Supreme Court of California
Jan 1, 1861
17 Cal. 436 (Cal. 1861)

Opinion

[Syllabus Material] [Syllabus Material]          Appeal from the Third District.

         Trespass against a Sheriff for $ 5000 damages, for proceeding to sell plaintiff's property under execution after service of an injunction restraining such sale.

         On the fifth of August, 1854, Daniel New obtained a judgment in the late Superior Court of the city of San Francisco against the appellant, Buffandeau--which judgment, by operation of law, was transferred to the Fourth District Court. Subsequently, Buffandeau filed his petition for the benefit of the insolvent law of this State, and after due proceedings had, he was on the first day of November, 1857, by a decree of the County Court of Alameda county, discharged from this judgment debt, and from all " judicial proceedings relative to the same." In May, 1858, New caused an execution to issue upon his judgment; and Edmondson, the respondent, and Sheriff of Alameda county, levied it on the second day of June, 1858, upon one hundred and seventy-five head of cattle, the property of Buffandeau, and acquired by him after his discharge in insolvency. The Sheriff advertised that he would sell the cattle on the seventeenth day of June, 1858. Buffandeau, to prevent the sale, filed his bill June16th, 1858, in the Fourth District Court for an injunction against New to restrain him, his agents, etc., from proceeding to sell under the execution.

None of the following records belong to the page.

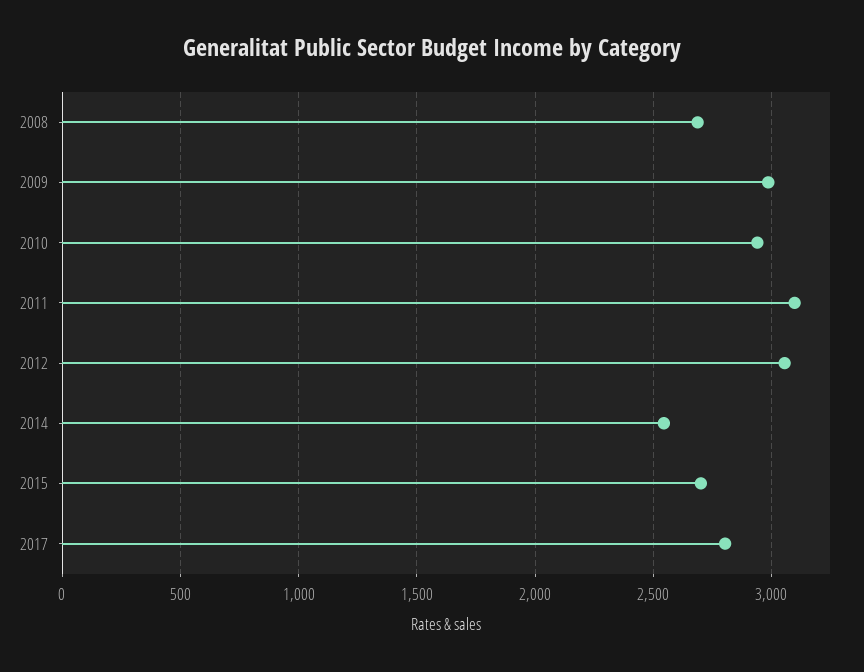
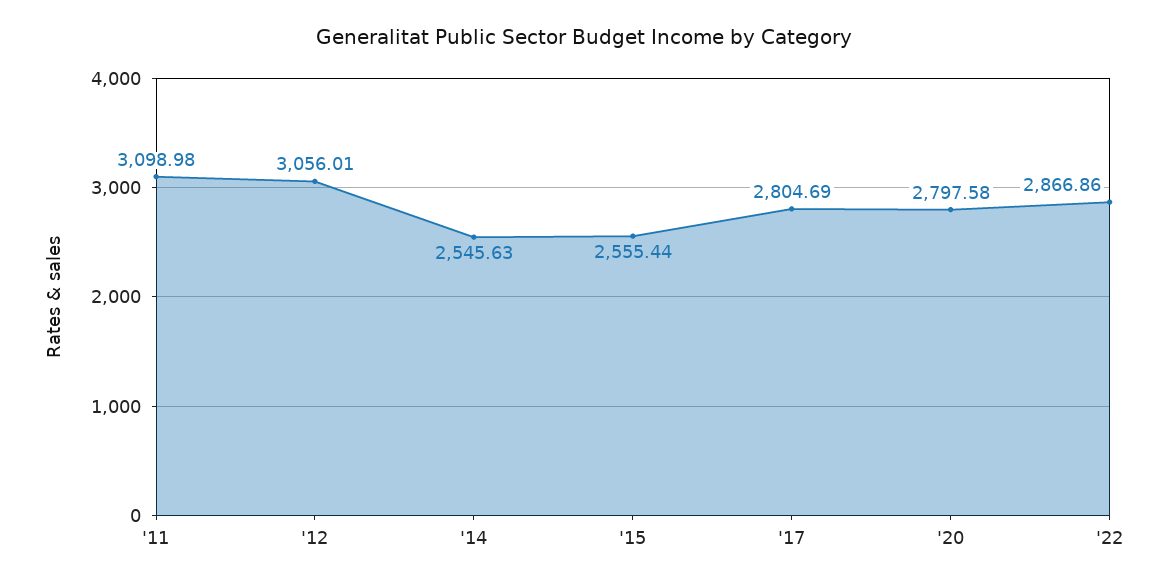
2008: 2700 -> none
2009: 3000 -> none
2010: 2950 -> none
2015: 2700 -> 2555.44
'20: none -> 2797.58
'22: none -> 2866.86

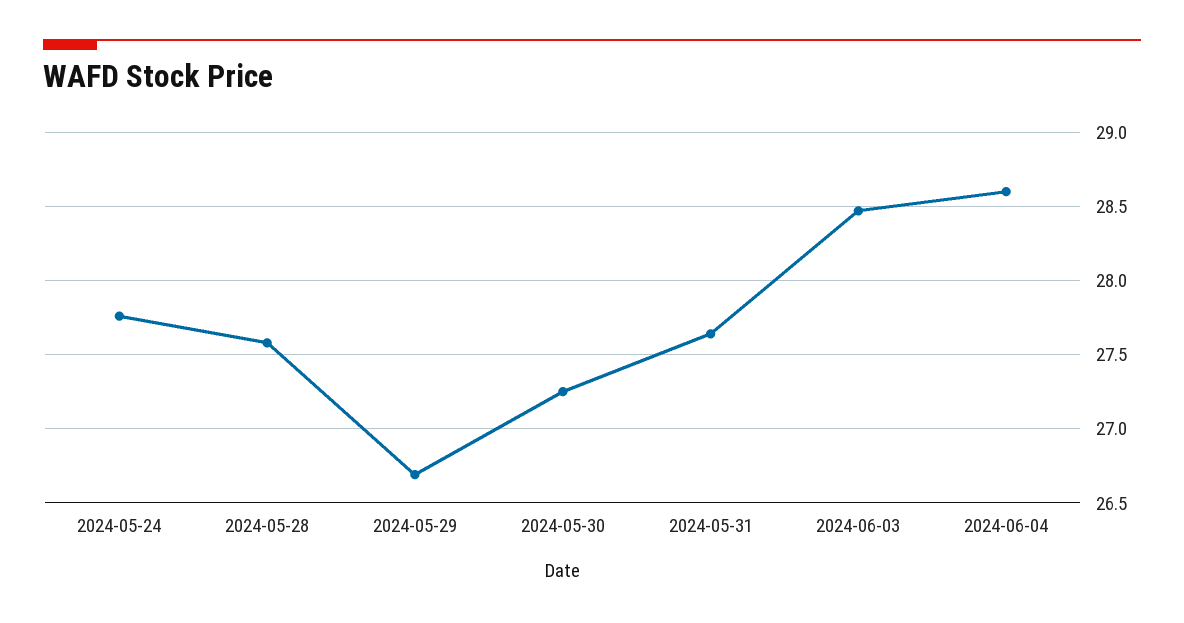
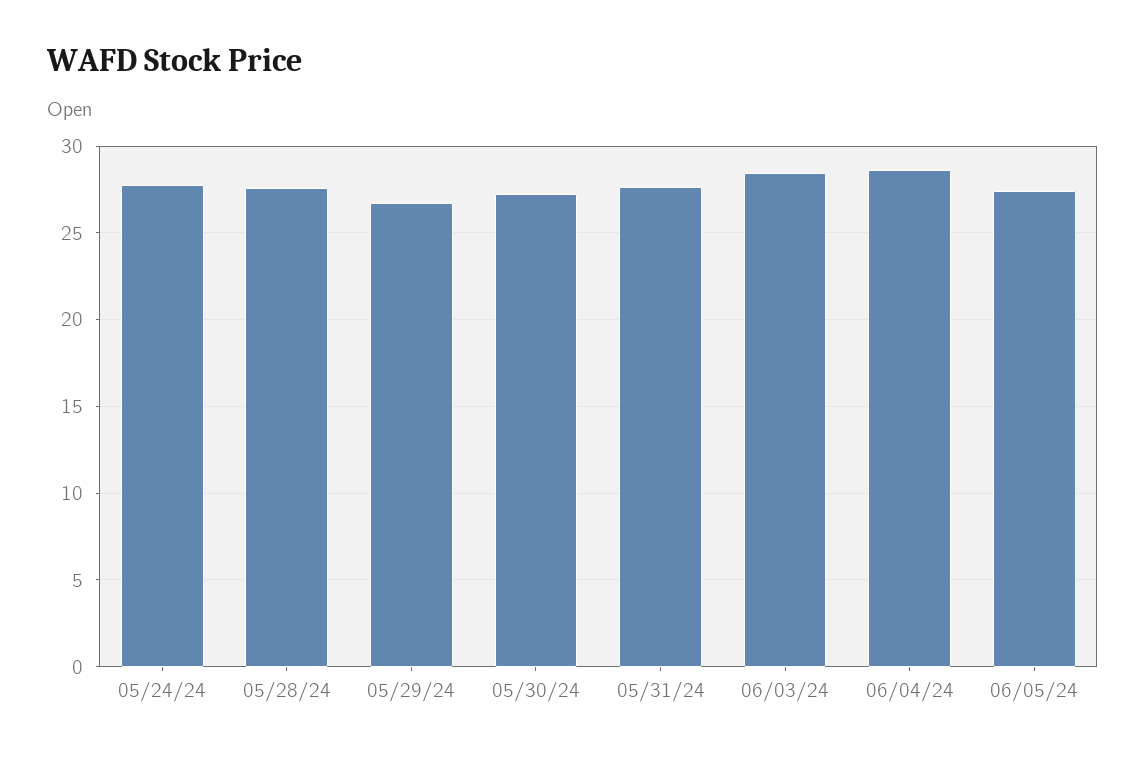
06/05/24: none -> 27.5

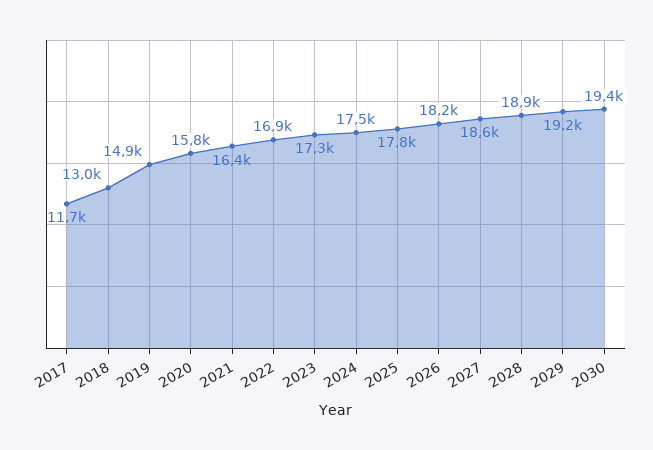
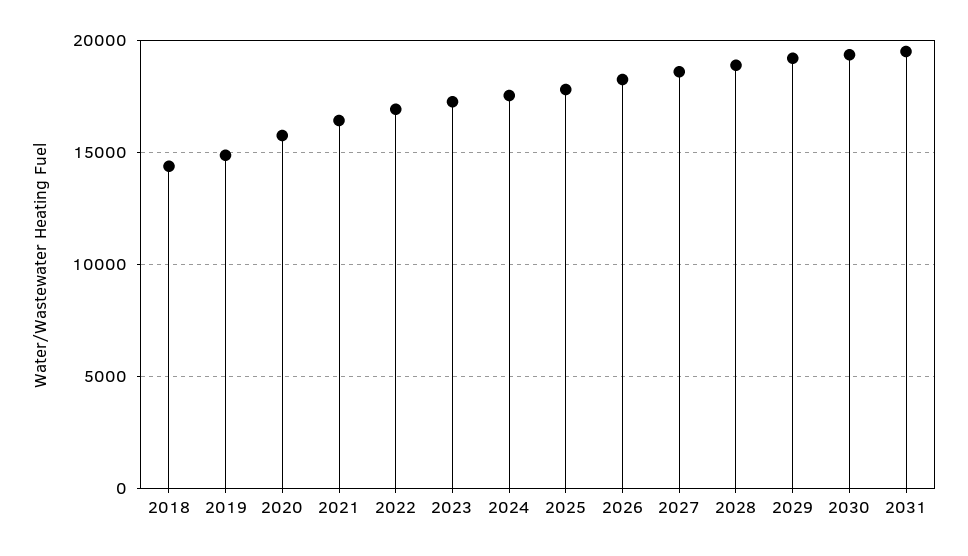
2017: 11700 -> none
2018: 13000 -> 14500
2031: none -> 19500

         The injunction was granted the same day, and a copy of it and the complaint was served upon the Sheriff before the sale, he admitting personal service of both. Disregarding the injunction, the Sheriff sold the cattle on the twenty-eighth day of Jnne, 1858, and applied the proceeds to the satisfaction of the New judgment.

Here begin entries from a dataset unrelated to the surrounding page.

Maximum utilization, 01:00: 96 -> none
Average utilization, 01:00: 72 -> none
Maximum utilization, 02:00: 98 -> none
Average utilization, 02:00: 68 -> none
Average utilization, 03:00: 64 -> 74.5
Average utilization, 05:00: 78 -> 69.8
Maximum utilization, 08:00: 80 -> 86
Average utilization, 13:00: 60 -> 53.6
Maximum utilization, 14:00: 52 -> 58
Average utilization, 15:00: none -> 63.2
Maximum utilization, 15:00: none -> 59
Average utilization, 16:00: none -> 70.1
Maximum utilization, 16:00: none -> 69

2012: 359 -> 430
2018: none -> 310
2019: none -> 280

         The answer, in addition to relying on the execution, sets up, in substance, that the insolvent proceedings of plaintiff were fraudulent as against creditors, and taken for the purpose of defeating this defendant in the collection of his judgment; that plaintiff's schedule omitted property and money then owned by plaintiff, and particularly most of the cattle sold by the defendant on execution; that defendant was ordered by the Fourth District Court to show cause why he should not be punished for contempt in disobeying the injunction, and cause being shown, was discharged.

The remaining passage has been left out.